Excerpts from a dataset:
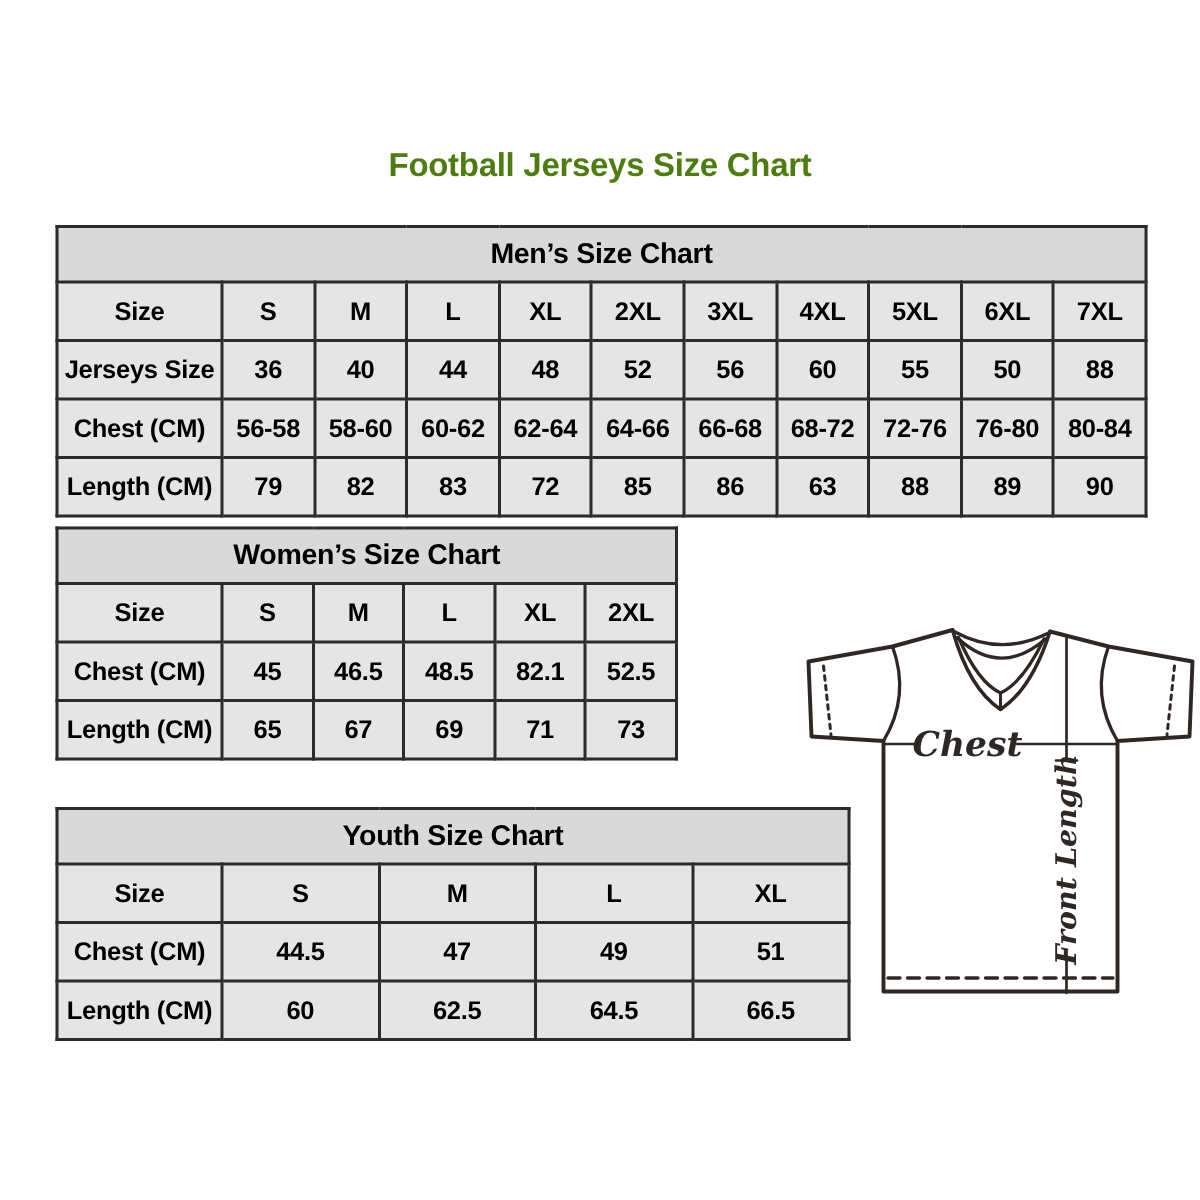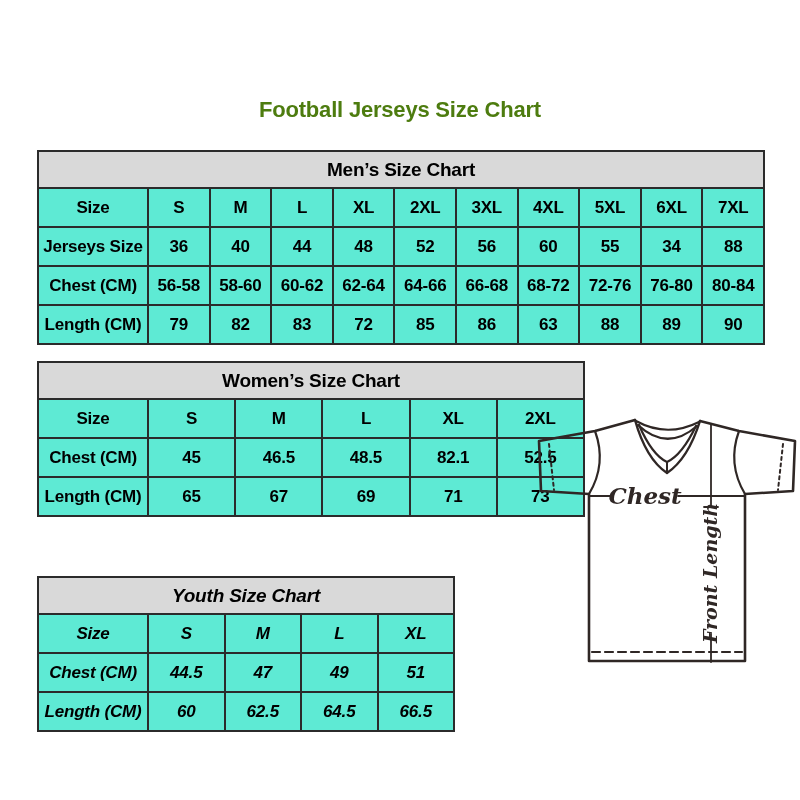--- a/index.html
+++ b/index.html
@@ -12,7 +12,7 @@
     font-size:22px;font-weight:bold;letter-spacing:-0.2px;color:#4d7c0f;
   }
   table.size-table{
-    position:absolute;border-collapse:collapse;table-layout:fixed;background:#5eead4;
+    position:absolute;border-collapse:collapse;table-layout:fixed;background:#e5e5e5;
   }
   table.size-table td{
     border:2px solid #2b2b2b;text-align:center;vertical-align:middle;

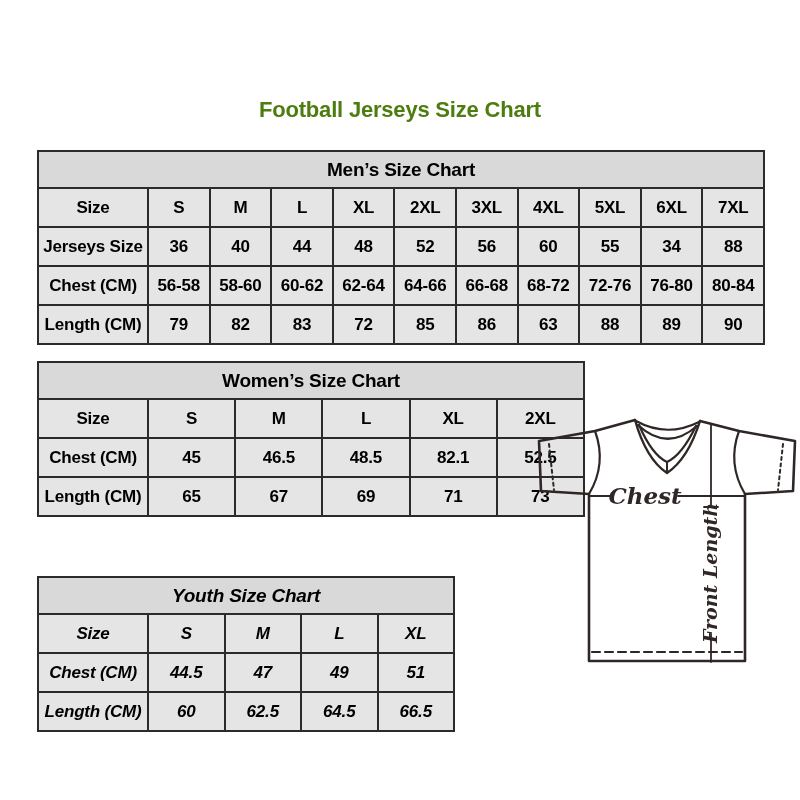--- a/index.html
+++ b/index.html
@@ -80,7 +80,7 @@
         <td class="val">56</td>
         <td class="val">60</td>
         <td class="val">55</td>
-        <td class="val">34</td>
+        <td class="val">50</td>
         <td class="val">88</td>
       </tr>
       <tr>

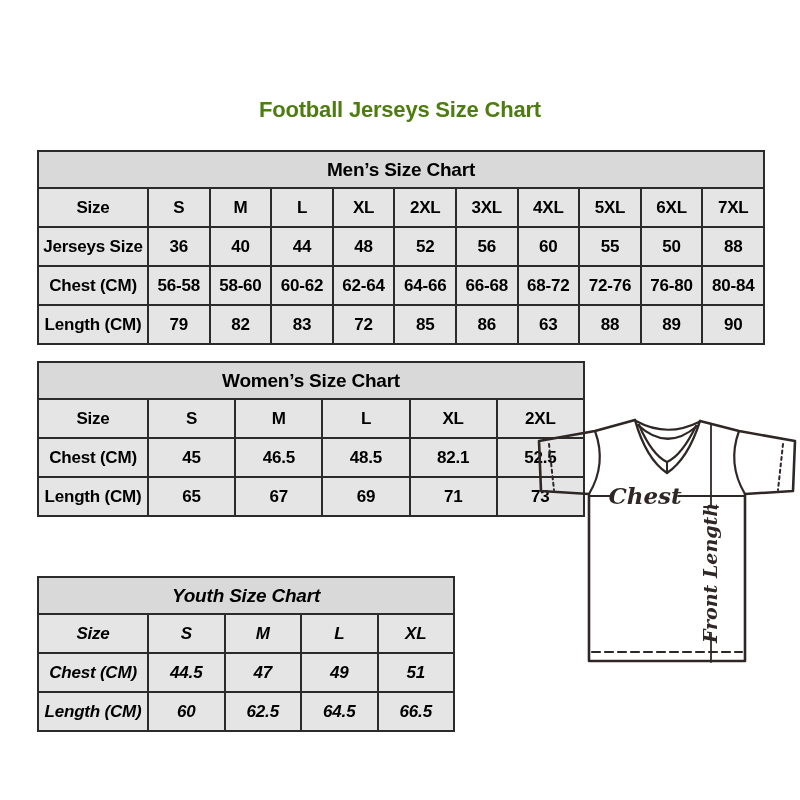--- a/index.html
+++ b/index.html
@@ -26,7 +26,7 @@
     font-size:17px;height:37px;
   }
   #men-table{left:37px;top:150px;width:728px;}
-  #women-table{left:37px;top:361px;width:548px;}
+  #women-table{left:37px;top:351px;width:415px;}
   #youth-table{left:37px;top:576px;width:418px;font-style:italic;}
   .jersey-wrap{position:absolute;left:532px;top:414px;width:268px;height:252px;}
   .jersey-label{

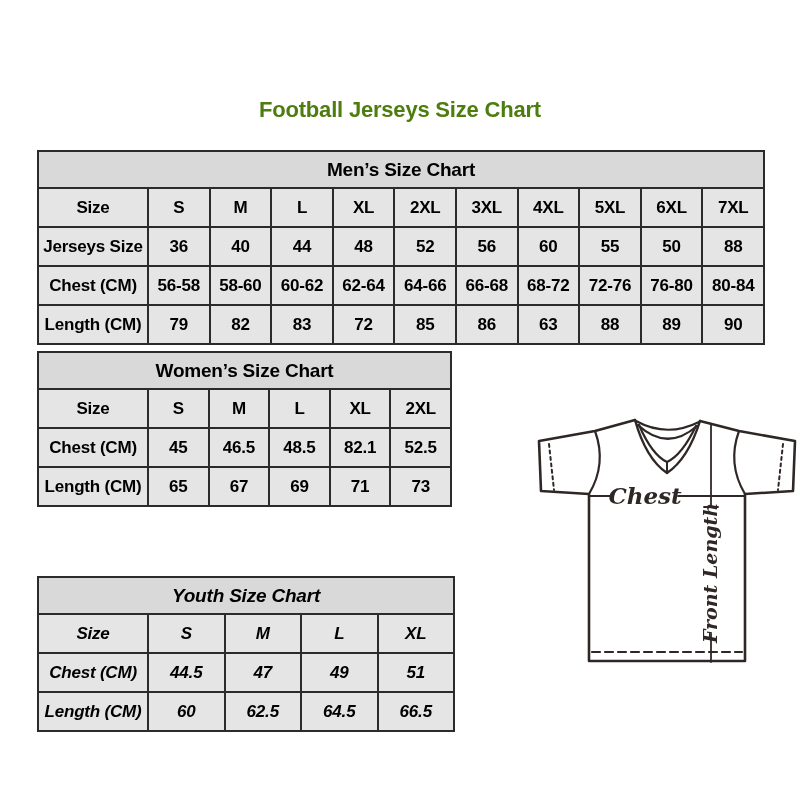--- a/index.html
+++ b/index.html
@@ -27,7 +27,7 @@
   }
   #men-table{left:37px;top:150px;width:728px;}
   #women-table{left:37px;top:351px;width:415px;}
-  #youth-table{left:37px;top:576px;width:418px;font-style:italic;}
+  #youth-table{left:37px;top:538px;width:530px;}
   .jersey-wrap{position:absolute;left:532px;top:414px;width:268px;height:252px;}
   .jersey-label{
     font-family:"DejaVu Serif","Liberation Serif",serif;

- _What needs to be done_
Return only the number of lines in the entries above that contain the word "table".

- _Result for this exercise_
12